• [YOUR TASK] Copy exactly the lines from the start of the data below through the one that carries "01:20: 3.3 -> none", and only those.

• [DATASET]
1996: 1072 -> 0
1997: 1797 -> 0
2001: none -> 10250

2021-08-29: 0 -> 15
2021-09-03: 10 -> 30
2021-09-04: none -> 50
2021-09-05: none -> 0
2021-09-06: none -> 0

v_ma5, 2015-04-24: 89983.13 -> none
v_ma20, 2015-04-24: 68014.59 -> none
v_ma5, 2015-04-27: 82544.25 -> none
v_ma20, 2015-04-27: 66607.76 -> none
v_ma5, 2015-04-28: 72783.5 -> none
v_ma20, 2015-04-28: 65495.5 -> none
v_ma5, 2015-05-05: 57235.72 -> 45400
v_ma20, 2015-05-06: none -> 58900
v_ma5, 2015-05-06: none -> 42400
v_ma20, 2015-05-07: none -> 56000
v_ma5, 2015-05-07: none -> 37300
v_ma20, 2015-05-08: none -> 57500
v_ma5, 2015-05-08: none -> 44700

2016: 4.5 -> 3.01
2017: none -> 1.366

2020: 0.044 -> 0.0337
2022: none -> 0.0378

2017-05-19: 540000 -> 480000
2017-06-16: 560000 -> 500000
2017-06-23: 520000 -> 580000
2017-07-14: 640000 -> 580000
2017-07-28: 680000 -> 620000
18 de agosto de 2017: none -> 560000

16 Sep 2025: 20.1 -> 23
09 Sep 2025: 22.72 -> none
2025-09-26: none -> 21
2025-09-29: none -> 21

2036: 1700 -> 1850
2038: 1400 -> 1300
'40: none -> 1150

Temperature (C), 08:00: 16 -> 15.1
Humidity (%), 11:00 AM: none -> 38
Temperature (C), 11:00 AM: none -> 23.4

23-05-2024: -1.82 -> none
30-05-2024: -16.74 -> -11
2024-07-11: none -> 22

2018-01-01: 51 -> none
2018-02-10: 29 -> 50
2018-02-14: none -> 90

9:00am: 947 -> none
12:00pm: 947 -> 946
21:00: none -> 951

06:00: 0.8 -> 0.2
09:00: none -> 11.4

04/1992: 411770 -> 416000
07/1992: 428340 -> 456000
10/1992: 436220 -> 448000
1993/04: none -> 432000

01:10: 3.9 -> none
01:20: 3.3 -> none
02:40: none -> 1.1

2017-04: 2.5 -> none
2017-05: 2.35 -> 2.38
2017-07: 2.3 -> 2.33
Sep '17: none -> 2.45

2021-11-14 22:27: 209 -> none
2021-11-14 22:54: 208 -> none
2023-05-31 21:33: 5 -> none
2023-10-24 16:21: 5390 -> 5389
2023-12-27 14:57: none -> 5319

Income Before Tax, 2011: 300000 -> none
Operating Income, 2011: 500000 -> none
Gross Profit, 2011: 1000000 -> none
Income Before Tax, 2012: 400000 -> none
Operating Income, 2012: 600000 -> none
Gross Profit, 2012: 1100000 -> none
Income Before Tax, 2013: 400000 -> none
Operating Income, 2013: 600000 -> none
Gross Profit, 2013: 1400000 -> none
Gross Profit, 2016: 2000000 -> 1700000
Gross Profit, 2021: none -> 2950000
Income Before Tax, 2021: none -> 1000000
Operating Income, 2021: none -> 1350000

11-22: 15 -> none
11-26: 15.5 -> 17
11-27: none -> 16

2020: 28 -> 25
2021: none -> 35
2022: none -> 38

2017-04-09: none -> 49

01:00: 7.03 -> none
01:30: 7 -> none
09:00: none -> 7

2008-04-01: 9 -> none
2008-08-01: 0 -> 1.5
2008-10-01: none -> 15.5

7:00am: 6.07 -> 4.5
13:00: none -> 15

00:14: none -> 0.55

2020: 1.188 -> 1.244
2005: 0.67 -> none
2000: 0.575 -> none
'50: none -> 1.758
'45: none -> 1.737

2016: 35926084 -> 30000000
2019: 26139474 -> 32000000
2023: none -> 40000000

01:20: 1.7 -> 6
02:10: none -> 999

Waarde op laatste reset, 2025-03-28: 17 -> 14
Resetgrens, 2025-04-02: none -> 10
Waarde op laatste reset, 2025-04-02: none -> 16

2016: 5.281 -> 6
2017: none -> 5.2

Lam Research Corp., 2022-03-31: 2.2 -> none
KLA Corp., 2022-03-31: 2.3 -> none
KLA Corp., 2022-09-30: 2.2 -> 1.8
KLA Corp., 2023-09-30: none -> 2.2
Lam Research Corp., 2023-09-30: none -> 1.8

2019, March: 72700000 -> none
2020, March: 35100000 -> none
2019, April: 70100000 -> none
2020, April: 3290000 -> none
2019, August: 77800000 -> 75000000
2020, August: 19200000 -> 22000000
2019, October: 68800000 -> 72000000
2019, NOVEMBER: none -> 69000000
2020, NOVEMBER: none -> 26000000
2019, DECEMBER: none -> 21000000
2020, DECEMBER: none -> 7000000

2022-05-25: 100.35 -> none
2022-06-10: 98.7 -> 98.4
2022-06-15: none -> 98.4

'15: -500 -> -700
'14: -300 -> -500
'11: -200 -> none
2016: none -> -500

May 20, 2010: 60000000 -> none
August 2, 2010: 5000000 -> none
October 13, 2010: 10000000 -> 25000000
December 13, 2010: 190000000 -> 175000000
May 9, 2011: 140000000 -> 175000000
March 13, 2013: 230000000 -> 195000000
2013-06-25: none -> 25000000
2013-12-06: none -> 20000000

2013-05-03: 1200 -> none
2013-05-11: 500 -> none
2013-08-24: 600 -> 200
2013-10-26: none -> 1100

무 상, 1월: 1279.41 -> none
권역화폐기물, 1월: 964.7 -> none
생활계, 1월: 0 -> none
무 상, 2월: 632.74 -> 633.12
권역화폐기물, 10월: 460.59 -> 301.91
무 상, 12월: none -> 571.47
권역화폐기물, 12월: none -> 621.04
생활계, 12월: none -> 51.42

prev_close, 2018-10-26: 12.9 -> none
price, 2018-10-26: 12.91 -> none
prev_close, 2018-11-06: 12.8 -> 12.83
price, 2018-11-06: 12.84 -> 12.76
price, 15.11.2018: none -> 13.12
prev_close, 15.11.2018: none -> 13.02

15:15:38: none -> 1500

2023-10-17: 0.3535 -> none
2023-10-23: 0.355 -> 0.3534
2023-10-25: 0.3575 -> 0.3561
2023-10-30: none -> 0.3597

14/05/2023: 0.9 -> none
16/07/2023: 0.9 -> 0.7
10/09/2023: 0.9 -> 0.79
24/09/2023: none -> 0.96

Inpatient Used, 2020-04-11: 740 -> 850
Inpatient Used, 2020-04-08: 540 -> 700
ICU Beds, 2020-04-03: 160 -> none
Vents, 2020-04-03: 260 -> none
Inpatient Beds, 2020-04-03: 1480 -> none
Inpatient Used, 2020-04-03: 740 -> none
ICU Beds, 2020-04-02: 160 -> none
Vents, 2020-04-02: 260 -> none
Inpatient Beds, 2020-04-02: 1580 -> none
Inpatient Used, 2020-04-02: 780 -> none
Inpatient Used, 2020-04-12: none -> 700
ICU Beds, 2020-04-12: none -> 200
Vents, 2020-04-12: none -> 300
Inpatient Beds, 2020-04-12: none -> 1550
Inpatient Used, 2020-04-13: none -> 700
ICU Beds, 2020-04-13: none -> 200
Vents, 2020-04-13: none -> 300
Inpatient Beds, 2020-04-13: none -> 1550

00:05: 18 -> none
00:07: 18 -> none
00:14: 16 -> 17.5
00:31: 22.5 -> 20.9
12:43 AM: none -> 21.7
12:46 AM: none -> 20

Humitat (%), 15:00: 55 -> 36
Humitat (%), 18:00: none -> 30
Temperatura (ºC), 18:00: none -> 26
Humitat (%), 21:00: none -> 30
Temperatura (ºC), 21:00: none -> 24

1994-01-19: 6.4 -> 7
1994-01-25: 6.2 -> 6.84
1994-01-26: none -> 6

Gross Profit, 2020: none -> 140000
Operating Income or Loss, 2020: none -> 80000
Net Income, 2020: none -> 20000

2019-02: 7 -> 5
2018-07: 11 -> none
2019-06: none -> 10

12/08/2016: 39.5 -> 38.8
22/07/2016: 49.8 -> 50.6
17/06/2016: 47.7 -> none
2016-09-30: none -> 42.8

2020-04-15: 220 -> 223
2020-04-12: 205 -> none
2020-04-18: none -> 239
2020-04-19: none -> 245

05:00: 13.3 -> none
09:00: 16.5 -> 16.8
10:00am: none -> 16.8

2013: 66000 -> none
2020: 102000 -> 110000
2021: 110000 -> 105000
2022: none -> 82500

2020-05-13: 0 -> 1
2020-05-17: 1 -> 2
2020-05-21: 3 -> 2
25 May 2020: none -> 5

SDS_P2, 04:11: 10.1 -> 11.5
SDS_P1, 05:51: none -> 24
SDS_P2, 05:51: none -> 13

• [YOUR SOLUTION]
1996: 1072 -> 0
1997: 1797 -> 0
2001: none -> 10250

2021-08-29: 0 -> 15
2021-09-03: 10 -> 30
2021-09-04: none -> 50
2021-09-05: none -> 0
2021-09-06: none -> 0

v_ma5, 2015-04-24: 89983.13 -> none
v_ma20, 2015-04-24: 68014.59 -> none
v_ma5, 2015-04-27: 82544.25 -> none
v_ma20, 2015-04-27: 66607.76 -> none
v_ma5, 2015-04-28: 72783.5 -> none
v_ma20, 2015-04-28: 65495.5 -> none
v_ma5, 2015-05-05: 57235.72 -> 45400
v_ma20, 2015-05-06: none -> 58900
v_ma5, 2015-05-06: none -> 42400
v_ma20, 2015-05-07: none -> 56000
v_ma5, 2015-05-07: none -> 37300
v_ma20, 2015-05-08: none -> 57500
v_ma5, 2015-05-08: none -> 44700

2016: 4.5 -> 3.01
2017: none -> 1.366

2020: 0.044 -> 0.0337
2022: none -> 0.0378

2017-05-19: 540000 -> 480000
2017-06-16: 560000 -> 500000
2017-06-23: 520000 -> 580000
2017-07-14: 640000 -> 580000
2017-07-28: 680000 -> 620000
18 de agosto de 2017: none -> 560000

16 Sep 2025: 20.1 -> 23
09 Sep 2025: 22.72 -> none
2025-09-26: none -> 21
2025-09-29: none -> 21

2036: 1700 -> 1850
2038: 1400 -> 1300
'40: none -> 1150

Temperature (C), 08:00: 16 -> 15.1
Humidity (%), 11:00 AM: none -> 38
Temperature (C), 11:00 AM: none -> 23.4

23-05-2024: -1.82 -> none
30-05-2024: -16.74 -> -11
2024-07-11: none -> 22

2018-01-01: 51 -> none
2018-02-10: 29 -> 50
2018-02-14: none -> 90

9:00am: 947 -> none
12:00pm: 947 -> 946
21:00: none -> 951

06:00: 0.8 -> 0.2
09:00: none -> 11.4

04/1992: 411770 -> 416000
07/1992: 428340 -> 456000
10/1992: 436220 -> 448000
1993/04: none -> 432000

01:10: 3.9 -> none
01:20: 3.3 -> none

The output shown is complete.